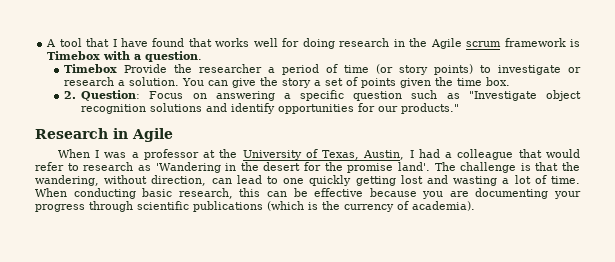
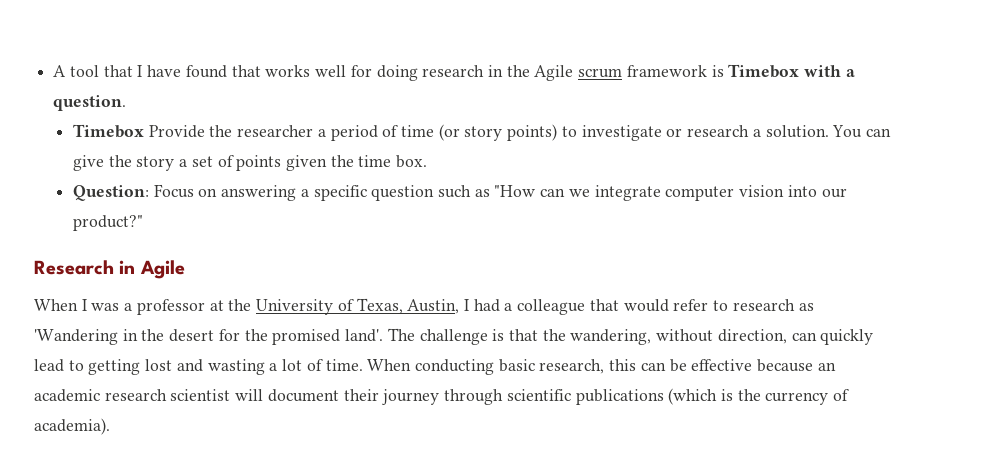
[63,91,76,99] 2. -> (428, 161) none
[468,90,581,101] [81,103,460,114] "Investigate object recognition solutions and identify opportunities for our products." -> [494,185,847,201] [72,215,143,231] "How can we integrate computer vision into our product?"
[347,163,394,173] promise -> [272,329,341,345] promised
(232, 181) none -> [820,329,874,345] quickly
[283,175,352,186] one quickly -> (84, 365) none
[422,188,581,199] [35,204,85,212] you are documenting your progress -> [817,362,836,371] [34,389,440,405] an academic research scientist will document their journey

> **Task statement**
Each line containing the word "quickly" needs to be copied from the data above.

> **Response to the task**
(232, 181) none -> [820,329,874,345] quickly
[283,175,352,186] one quickly -> (84, 365) none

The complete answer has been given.